▶ Task requirements
What you return should be each line of the data containing the string "align".

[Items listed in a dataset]

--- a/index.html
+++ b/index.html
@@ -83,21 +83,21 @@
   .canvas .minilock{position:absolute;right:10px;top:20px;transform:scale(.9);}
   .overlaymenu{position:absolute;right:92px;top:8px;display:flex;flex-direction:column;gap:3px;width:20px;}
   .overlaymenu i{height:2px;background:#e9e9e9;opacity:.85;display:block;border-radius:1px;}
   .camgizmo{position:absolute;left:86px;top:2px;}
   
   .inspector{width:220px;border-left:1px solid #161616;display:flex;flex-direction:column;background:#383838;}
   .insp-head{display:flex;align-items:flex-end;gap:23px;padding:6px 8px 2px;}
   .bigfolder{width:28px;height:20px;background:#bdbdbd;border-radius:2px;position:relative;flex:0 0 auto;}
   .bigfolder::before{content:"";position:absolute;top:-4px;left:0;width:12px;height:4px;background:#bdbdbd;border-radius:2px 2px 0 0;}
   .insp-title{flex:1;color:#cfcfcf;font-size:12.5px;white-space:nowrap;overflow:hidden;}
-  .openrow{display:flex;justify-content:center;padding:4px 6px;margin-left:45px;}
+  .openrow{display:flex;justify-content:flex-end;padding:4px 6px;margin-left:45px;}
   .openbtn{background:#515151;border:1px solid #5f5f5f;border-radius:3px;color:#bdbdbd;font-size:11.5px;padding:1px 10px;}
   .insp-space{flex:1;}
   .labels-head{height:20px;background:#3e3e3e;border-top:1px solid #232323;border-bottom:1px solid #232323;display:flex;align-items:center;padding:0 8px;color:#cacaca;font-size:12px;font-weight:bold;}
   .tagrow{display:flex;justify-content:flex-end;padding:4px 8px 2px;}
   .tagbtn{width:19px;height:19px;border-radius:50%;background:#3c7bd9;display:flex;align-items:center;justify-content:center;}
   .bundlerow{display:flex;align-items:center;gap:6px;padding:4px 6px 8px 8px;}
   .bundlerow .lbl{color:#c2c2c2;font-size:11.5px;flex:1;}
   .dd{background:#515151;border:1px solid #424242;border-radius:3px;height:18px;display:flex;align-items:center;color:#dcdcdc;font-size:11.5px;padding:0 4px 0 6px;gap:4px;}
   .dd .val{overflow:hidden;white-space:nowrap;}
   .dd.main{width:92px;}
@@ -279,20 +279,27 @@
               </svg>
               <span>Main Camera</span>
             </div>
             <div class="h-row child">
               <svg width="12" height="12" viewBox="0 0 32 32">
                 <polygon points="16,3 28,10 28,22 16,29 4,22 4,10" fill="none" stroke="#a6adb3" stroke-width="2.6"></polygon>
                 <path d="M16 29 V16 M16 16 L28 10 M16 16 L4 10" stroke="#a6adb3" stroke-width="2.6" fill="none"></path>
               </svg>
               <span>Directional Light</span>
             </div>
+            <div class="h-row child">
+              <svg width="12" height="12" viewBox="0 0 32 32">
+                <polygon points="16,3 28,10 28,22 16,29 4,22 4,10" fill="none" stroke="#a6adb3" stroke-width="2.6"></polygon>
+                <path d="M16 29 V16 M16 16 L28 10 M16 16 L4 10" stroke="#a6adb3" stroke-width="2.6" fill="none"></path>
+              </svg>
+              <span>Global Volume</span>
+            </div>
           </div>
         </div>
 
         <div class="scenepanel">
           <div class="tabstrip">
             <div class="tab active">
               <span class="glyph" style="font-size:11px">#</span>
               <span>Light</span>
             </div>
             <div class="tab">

==

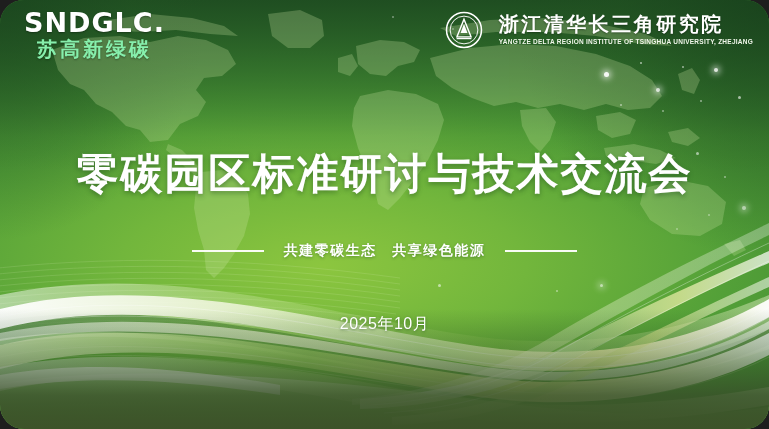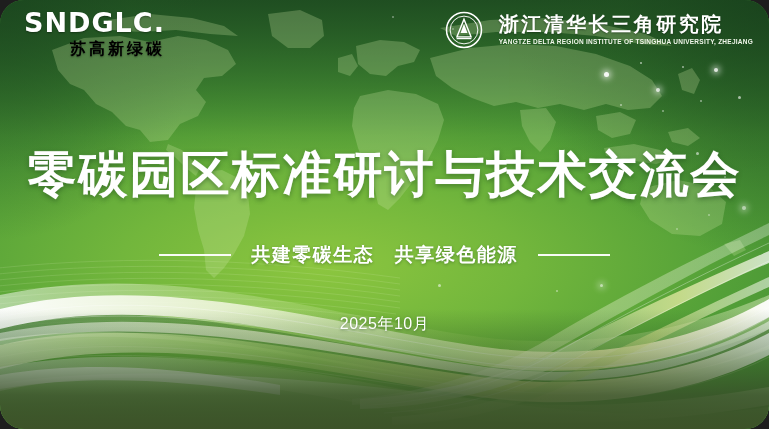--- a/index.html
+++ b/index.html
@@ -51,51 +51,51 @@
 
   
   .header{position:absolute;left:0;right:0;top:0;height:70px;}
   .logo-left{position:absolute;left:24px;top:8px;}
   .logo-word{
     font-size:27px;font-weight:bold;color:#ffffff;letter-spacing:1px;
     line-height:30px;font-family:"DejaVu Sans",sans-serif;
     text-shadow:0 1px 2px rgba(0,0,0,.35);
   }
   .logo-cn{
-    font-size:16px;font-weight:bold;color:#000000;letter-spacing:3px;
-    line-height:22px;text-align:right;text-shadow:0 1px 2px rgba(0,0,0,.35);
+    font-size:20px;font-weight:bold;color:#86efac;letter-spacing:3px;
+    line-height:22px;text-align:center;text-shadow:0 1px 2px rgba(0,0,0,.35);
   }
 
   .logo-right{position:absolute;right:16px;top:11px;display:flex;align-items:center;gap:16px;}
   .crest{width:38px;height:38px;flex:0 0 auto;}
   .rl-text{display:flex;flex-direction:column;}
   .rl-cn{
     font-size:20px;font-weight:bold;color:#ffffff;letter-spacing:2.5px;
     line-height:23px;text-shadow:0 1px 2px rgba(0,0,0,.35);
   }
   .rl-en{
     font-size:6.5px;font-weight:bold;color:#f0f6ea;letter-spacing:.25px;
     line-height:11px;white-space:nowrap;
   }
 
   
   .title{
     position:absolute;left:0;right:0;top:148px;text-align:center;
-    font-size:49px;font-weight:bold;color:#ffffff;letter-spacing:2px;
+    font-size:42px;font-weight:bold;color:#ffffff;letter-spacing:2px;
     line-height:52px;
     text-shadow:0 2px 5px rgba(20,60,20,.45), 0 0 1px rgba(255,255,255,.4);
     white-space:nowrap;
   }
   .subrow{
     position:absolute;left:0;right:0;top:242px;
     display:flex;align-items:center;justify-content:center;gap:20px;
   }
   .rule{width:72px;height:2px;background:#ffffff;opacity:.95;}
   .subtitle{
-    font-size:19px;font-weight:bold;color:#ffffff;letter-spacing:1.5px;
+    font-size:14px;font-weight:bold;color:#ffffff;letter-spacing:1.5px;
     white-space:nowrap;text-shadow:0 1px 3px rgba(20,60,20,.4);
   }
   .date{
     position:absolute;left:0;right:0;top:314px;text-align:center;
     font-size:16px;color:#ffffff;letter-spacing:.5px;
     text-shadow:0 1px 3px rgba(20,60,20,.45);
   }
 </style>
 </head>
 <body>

▶ Response
   .insp-head{display:flex;align-items:flex-end;gap:23px;padding:6px 8px 2px;}
   .labels-head{height:20px;background:#3e3e3e;border-top:1px solid #232323;border-bottom:1px solid #232323;display:flex;align-items:center;padding:0 8px;color:#cacaca;font-size:12px;font-weight:bold;}
   .tagbtn{width:19px;height:19px;border-radius:50%;background:#3c7bd9;display:flex;align-items:center;justify-content:center;}
   .bundlerow{display:flex;align-items:center;gap:6px;padding:4px 6px 8px 8px;}
   .dd{background:#515151;border:1px solid #424242;border-radius:3px;height:18px;display:flex;align-items:center;color:#dcdcdc;font-size:11.5px;padding:0 4px 0 6px;gap:4px;}
-    line-height:22px;text-align:right;text-shadow:0 1px 2px rgba(0,0,0,.35);
+    line-height:22px;text-align:center;text-shadow:0 1px 2px rgba(0,0,0,.35);
   .logo-right{position:absolute;right:16px;top:11px;display:flex;align-items:center;gap:16px;}
     position:absolute;left:0;right:0;top:148px;text-align:center;
     display:flex;align-items:center;justify-content:center;gap:20px;
     position:absolute;left:0;right:0;top:314px;text-align:center;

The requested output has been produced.